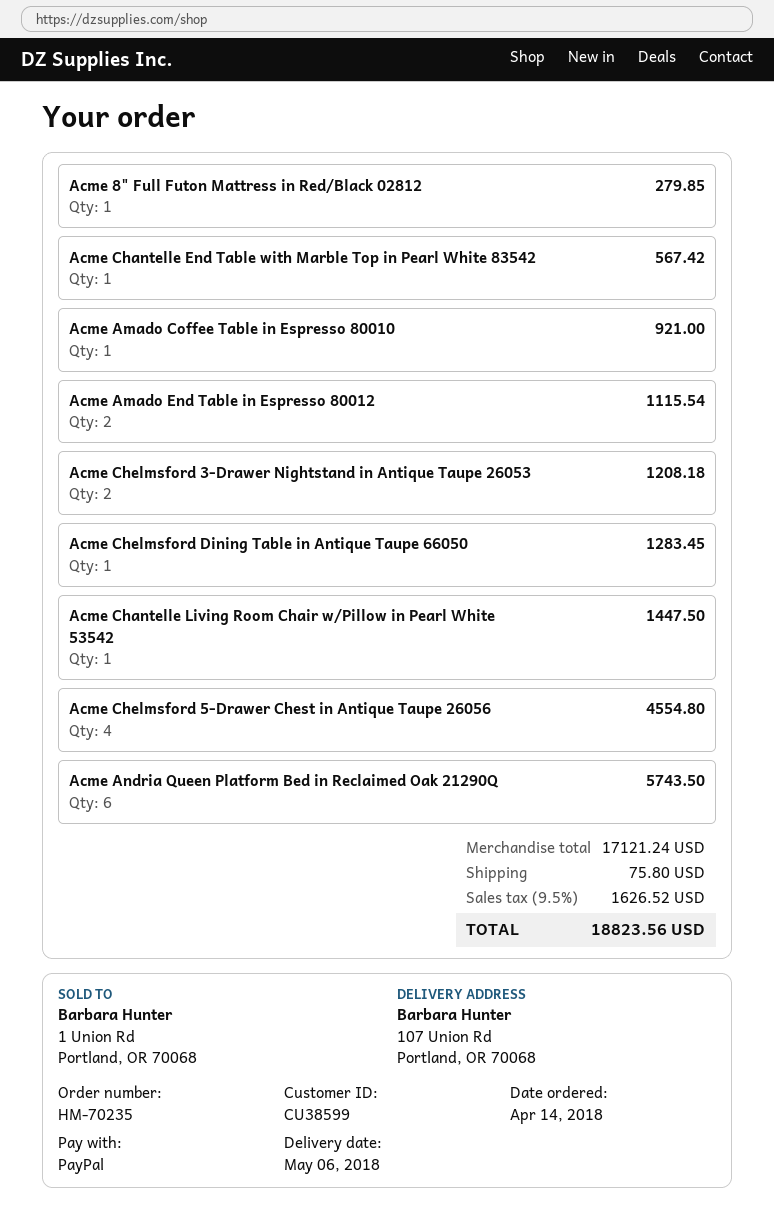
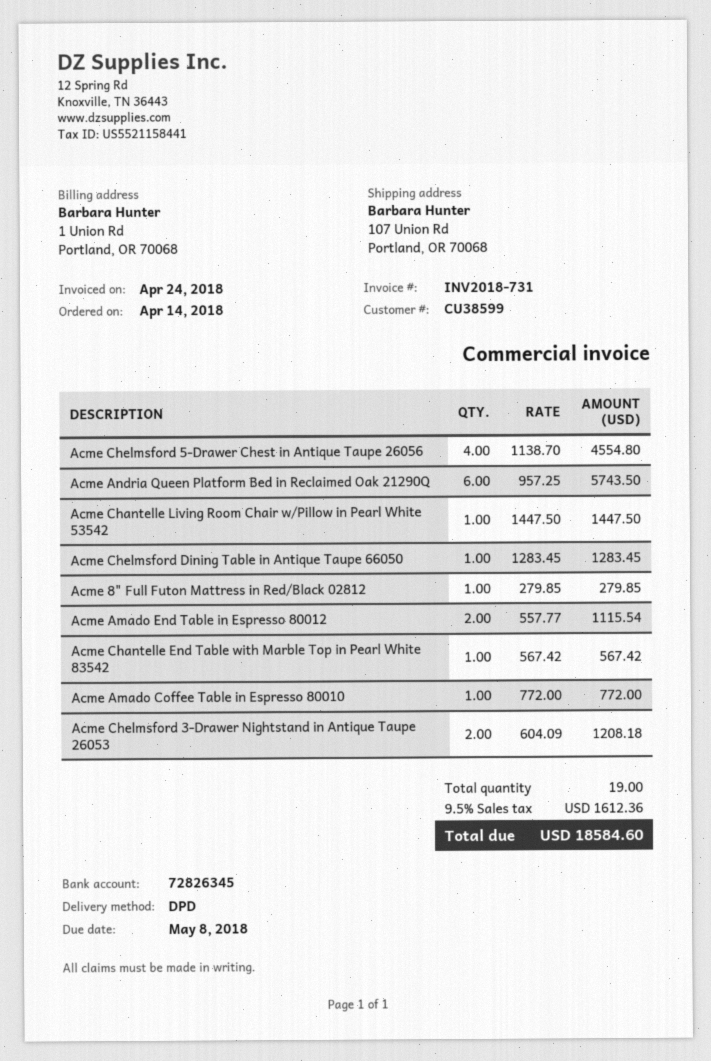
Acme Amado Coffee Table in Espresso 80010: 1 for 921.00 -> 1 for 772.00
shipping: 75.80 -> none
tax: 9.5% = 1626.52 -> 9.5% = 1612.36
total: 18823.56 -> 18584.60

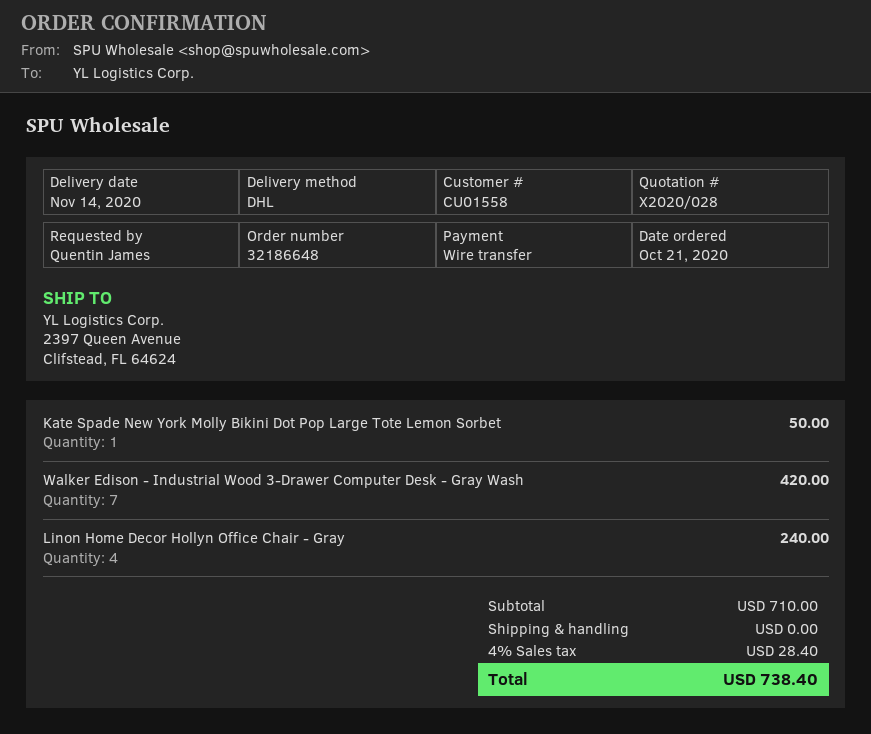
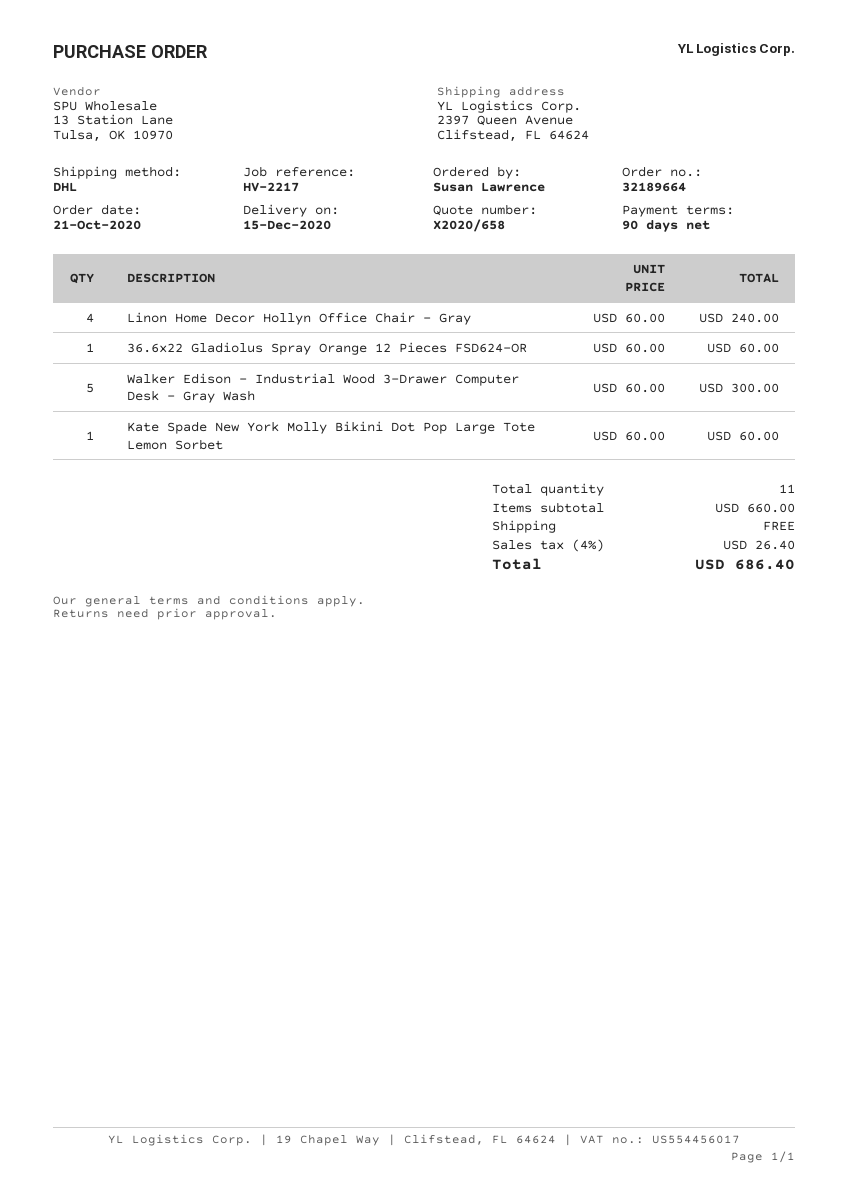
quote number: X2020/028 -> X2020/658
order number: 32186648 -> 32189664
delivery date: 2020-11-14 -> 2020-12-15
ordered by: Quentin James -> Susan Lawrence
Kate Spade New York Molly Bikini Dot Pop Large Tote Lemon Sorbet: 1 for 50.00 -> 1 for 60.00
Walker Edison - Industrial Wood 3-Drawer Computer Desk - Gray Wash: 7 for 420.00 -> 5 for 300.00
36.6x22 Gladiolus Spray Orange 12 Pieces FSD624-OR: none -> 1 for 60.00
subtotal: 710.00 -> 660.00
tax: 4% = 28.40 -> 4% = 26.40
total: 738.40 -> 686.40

────────────────────────────────────────

> **DESCRIPTION OF THE TASK**
Taking the line with "Kate Spade New" as the first, copy every line through the end of the entries above exactly, with no others.

> **SOLUTION TO THE EXERCISE**
Kate Spade New York Molly Bikini Dot Pop Large Tote Lemon Sorbet: 1 for 50.00 -> 1 for 60.00
Walker Edison - Industrial Wood 3-Drawer Computer Desk - Gray Wash: 7 for 420.00 -> 5 for 300.00
36.6x22 Gladiolus Spray Orange 12 Pieces FSD624-OR: none -> 1 for 60.00
subtotal: 710.00 -> 660.00
tax: 4% = 28.40 -> 4% = 26.40
total: 738.40 -> 686.40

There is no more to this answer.